“ Şu andaki Sapanca Şehir Stadı olduğu yerden kalkacak!..Eski İtalyan Kampı denilen yerde, sentetik zeminli modern bir Yeni Stat yapacağız!” haberini okuduğum günden beri diken üstündeyim…

           Akçay’da da, kültür sanat evi, Gençlik evi gibi bir şeyler yapılıyormuş… Bu devirde kimse kimseye kara kaşı, kara gözü için hayır yapmıyor…Elinden kim bilir şehre ve köye ait ne eşsiz servetler alınacak???

            Adapazarı Şehir Stadı ile bitişiğindeki Altyapı Tesisleri arazilerine paha biçilemez! “ Size yeni stat yapıyoruz!” laf mı? Eski Stat ve Altyapı ile kaç Yeni Stat yapılır?..Sapanca Stadı da işte O değerde!.. Alacak Amcam da hazırdır!
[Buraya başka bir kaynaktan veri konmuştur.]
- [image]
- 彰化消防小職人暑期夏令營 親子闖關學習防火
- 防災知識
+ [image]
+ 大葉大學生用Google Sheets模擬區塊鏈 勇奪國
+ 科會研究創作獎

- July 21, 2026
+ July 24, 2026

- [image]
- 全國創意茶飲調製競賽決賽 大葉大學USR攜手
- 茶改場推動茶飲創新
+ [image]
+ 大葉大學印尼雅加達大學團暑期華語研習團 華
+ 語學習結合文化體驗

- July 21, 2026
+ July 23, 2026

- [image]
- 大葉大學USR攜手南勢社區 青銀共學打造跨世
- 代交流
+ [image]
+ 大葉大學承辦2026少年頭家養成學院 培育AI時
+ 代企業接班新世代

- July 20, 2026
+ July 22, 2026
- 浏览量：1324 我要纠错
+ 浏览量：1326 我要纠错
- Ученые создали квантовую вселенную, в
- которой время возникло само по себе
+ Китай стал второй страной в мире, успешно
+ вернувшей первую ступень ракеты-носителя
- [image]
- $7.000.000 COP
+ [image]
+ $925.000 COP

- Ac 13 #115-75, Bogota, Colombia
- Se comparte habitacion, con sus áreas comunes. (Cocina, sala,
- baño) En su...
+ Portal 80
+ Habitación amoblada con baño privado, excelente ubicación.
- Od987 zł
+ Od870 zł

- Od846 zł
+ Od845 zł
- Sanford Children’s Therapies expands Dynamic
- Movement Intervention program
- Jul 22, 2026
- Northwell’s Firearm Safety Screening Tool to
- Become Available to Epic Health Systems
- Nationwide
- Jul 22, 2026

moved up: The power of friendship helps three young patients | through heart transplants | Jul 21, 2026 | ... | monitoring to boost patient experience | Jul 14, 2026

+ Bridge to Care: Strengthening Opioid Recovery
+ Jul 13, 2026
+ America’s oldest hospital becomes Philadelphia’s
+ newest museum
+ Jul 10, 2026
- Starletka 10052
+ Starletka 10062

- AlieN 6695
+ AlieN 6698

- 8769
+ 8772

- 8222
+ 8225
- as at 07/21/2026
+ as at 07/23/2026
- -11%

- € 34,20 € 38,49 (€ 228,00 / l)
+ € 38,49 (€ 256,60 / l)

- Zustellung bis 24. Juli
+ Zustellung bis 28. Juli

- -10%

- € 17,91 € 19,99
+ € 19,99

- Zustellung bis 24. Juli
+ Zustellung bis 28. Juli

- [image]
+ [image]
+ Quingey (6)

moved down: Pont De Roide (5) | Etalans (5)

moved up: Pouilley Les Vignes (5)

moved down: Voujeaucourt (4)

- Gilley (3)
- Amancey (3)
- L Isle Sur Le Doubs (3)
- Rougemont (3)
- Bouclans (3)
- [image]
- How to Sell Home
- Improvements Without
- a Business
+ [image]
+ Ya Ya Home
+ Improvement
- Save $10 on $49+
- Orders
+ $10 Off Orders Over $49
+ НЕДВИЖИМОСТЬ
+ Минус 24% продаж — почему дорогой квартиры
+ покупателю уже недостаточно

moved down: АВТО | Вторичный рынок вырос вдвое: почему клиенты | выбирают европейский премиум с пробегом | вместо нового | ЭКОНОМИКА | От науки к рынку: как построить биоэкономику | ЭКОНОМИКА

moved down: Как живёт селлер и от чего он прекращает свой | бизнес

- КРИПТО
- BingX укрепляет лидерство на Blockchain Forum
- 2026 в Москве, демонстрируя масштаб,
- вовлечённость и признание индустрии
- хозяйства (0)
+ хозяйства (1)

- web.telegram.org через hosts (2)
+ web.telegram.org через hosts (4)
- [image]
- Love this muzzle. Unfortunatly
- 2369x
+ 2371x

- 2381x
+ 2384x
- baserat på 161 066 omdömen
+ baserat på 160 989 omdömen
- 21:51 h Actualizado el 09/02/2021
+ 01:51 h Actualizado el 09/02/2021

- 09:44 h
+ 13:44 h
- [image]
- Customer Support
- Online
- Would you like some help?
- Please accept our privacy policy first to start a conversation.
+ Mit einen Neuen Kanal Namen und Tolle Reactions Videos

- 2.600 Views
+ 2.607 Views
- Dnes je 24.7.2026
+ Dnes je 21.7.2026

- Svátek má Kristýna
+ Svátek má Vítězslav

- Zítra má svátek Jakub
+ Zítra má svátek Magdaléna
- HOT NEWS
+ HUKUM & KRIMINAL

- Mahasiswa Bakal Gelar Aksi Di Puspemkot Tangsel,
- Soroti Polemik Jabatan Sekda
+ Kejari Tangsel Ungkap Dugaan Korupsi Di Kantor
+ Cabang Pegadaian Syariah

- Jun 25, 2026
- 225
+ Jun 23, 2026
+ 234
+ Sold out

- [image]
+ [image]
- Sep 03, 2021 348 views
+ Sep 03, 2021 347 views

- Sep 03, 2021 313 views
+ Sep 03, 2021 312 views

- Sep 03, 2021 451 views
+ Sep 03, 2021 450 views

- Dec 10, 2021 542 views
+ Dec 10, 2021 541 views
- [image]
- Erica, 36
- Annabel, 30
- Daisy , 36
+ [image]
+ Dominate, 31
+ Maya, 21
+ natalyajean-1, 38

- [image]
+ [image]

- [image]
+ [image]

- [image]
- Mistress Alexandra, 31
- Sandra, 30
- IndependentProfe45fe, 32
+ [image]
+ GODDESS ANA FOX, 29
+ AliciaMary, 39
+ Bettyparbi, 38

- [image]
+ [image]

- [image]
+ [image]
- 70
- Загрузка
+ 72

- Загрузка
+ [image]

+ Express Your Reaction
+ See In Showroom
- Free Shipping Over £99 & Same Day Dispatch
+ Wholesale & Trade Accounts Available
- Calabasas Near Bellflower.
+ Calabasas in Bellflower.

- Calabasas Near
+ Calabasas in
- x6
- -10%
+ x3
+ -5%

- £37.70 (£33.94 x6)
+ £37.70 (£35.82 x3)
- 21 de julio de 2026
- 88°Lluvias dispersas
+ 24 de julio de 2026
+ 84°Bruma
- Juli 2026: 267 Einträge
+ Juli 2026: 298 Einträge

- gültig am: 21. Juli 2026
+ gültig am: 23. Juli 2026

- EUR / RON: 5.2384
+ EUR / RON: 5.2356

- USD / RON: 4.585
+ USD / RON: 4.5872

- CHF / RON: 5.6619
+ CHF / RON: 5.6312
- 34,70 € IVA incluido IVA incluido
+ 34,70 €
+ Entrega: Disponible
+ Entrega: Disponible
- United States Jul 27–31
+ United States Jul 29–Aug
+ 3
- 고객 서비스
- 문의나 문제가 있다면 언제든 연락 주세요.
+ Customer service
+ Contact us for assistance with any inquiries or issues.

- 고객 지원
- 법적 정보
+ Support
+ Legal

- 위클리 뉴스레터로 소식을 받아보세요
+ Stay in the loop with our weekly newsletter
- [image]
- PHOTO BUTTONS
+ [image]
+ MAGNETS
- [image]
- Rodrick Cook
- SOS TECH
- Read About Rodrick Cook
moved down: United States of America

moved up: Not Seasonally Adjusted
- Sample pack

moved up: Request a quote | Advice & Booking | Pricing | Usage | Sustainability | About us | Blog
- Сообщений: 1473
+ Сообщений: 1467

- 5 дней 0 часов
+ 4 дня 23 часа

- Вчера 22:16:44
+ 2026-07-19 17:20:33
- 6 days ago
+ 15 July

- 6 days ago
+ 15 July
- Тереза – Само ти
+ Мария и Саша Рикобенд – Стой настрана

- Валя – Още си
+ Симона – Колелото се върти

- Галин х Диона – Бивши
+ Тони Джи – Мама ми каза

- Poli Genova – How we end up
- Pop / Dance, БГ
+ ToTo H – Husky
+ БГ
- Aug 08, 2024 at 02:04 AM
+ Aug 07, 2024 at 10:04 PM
         Korkarım sırada mutlaka Kırkpınar, Kurtköy ve Yanıktaki; stat, okul, mera gibi araziler vardır... Hele de ormanlık tepeler; terk edilmiş askeri alanlar : -)

          Adapazarı içinde bir karış boş alan kalmadı…Ama, şahane okullar var : -)  “ Verin şu okulu, size daha büyük, daha modern, pırıl pırıl 3 tane okul yapayım!” diye kapına dizilecekler aportta bekler…

            Bugün, hiçbir Adapazarlı-hatta Sakaryalı- misafirine şehrini tanıtmak, anlatmak için ,götürebileceği tarihi bir mekan, yer bulamaz!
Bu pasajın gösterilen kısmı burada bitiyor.